Task to carry out – Take the lines from the one with "column Measure | position: 5 -> 3" through the last line of the material below and write them out exactly, without any pictures.

Material shown –
------------
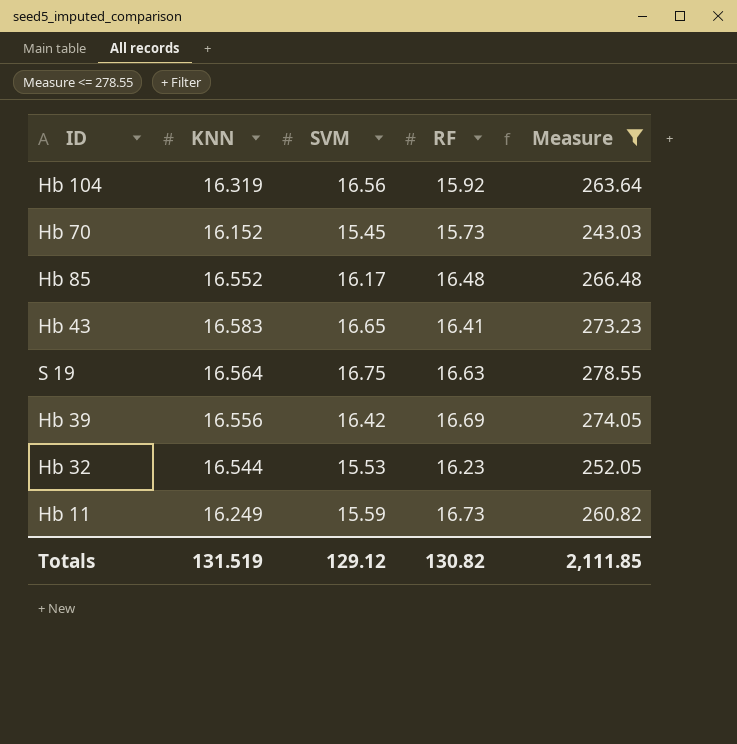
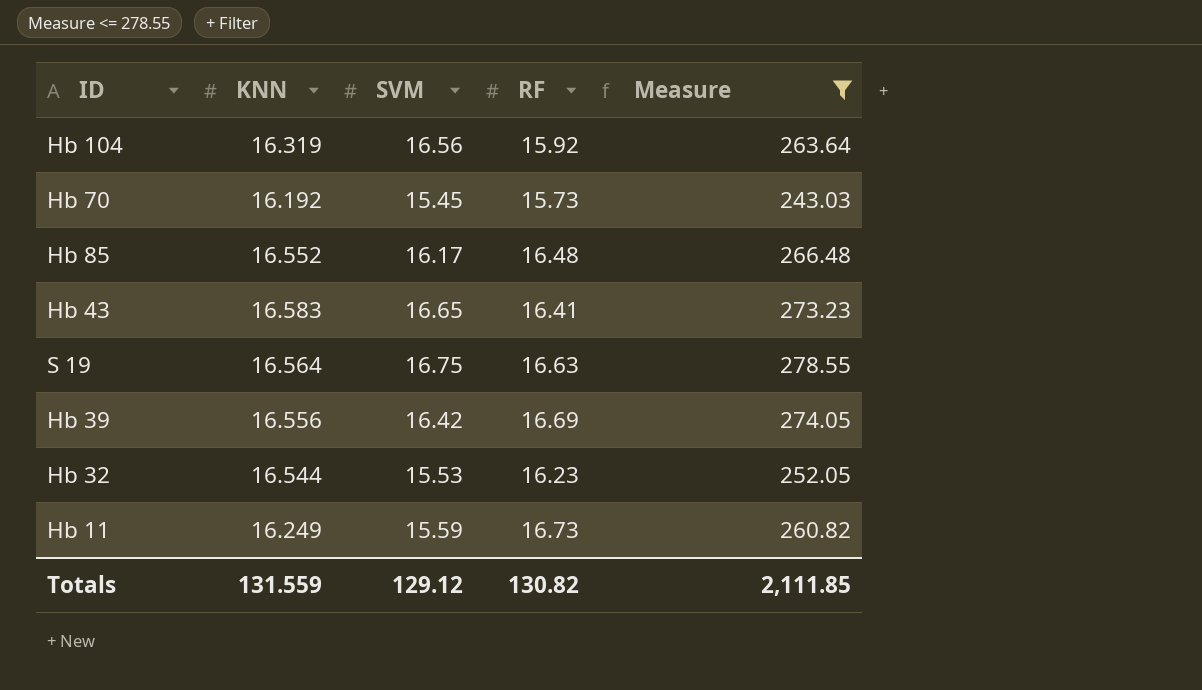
Hb 70 | KNN: 16.152 -> 16.192
Totals | KNN: 131.519 -> 131.559

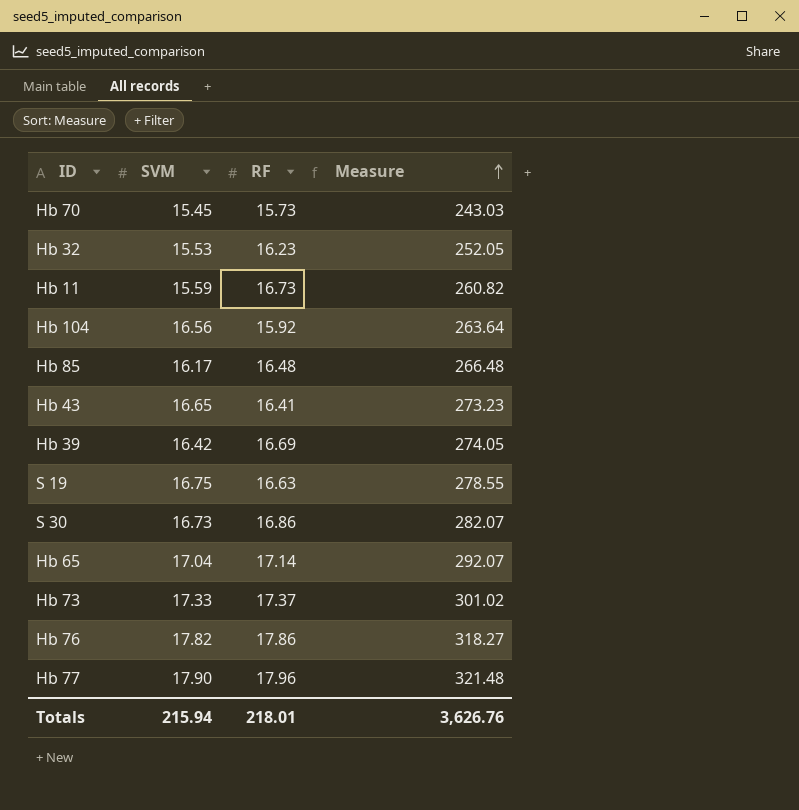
filter: Measure <= 278.55 -> none
row order: none -> Measure ascending
column KNN | position: 2 -> none
Totals | SVM: 129.12 -> 215.94
Totals | RF: 130.82 -> 218.01
Totals | Measure: 2,111.85 -> 3,626.76

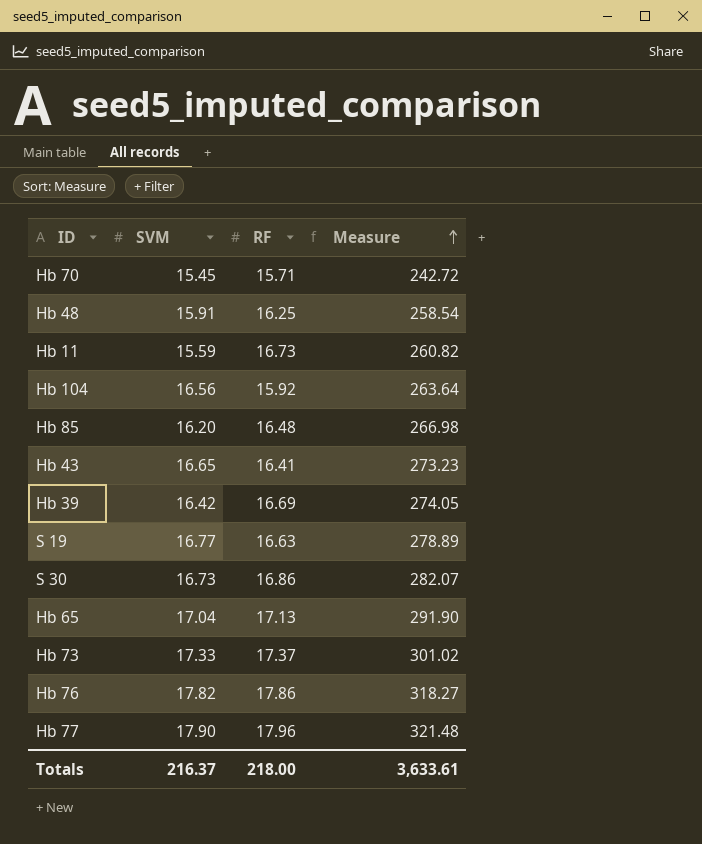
row Hb 32: 15.53 | 16.23 | 252.05 -> none
Hb 70 | RF: 15.73 -> 15.71
Hb 70 | Measure: 243.03 -> 242.72
row Hb 48: none -> 15.91 | 16.25 | 258.54
Hb 85 | SVM: 16.17 -> 16.20
Hb 85 | Measure: 266.48 -> 266.98
S 19 | SVM: 16.75 -> 16.77
S 19 | Measure: 278.55 -> 278.89
Hb 65 | RF: 17.14 -> 17.13
Hb 65 | Measure: 292.07 -> 291.90
Totals | SVM: 215.94 -> 216.37
Totals | RF: 218.01 -> 218.00
Totals | Measure: 3,626.76 -> 3,633.61

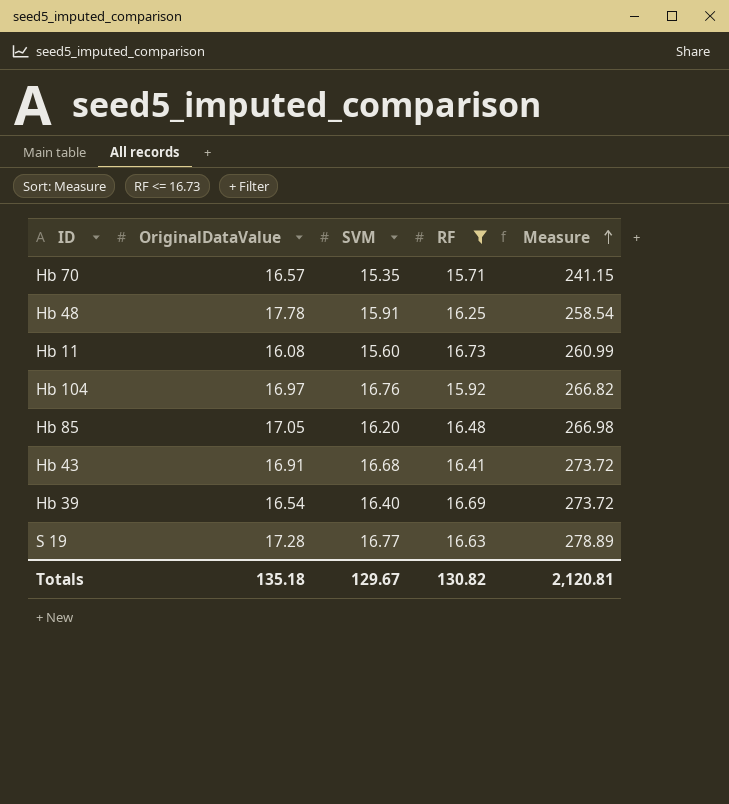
filter: none -> RF <= 16.73
column OriginalDataValue | position: none -> 2
Hb 70 | SVM: 15.45 -> 15.35
Hb 70 | Measure: 242.72 -> 241.15
Hb 11 | SVM: 15.59 -> 15.60
Hb 11 | Measure: 260.82 -> 260.99
Hb 104 | SVM: 16.56 -> 16.76
Hb 104 | Measure: 263.64 -> 266.82
Hb 43 | SVM: 16.65 -> 16.68
Hb 43 | Measure: 273.23 -> 273.72
Hb 39 | SVM: 16.42 -> 16.40
Hb 39 | Measure: 274.05 -> 273.72
Totals | SVM: 216.37 -> 129.67
Totals | RF: 218.00 -> 130.82
Totals | Measure: 3,633.61 -> 2,120.81

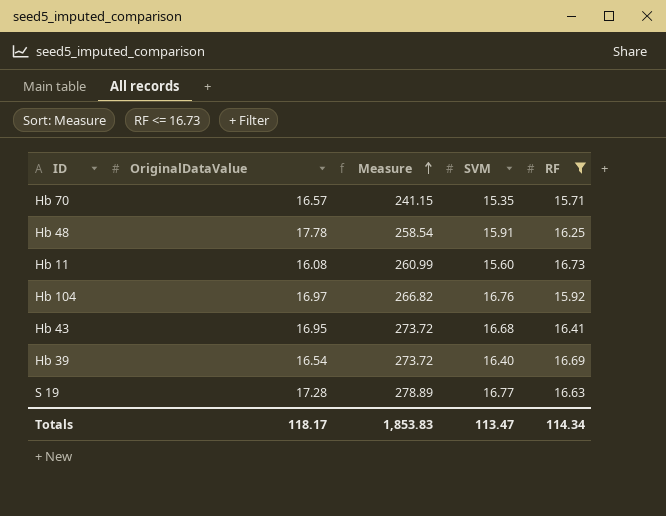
column Measure | position: 5 -> 3
row Hb 85: 17.05 | 16.20 | 16.48 | 266.98 -> none
Hb 43 | OriginalDataValue: 16.91 -> 16.95
Totals | OriginalDataValue: 135.18 -> 118.17
Totals | Measure: 2,120.81 -> 1,853.83
Totals | SVM: 129.67 -> 113.47
Totals | RF: 130.82 -> 114.34

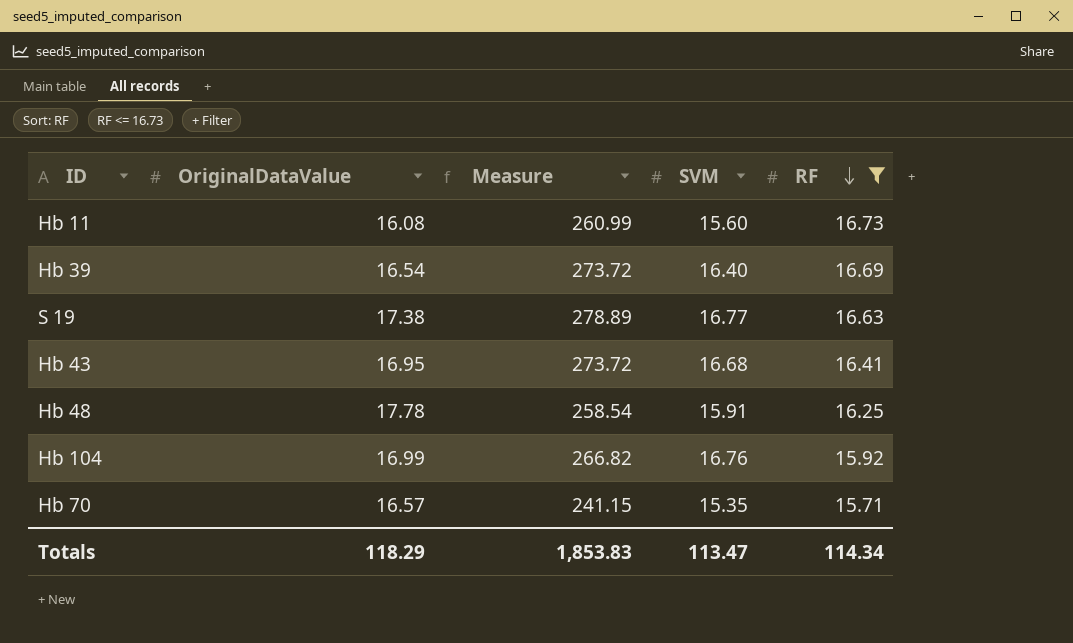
row order: Measure ascending -> RF descending
S 19 | OriginalDataValue: 17.28 -> 17.38
Hb 104 | OriginalDataValue: 16.97 -> 16.99
Totals | OriginalDataValue: 118.17 -> 118.29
------------
Written response –
column Measure | position: 5 -> 3
row Hb 85: 17.05 | 16.20 | 16.48 | 266.98 -> none
Hb 43 | OriginalDataValue: 16.91 -> 16.95
Totals | OriginalDataValue: 135.18 -> 118.17
Totals | Measure: 2,120.81 -> 1,853.83
Totals | SVM: 129.67 -> 113.47
Totals | RF: 130.82 -> 114.34

row order: Measure ascending -> RF descending
S 19 | OriginalDataValue: 17.28 -> 17.38
Hb 104 | OriginalDataValue: 16.97 -> 16.99
Totals | OriginalDataValue: 118.17 -> 118.29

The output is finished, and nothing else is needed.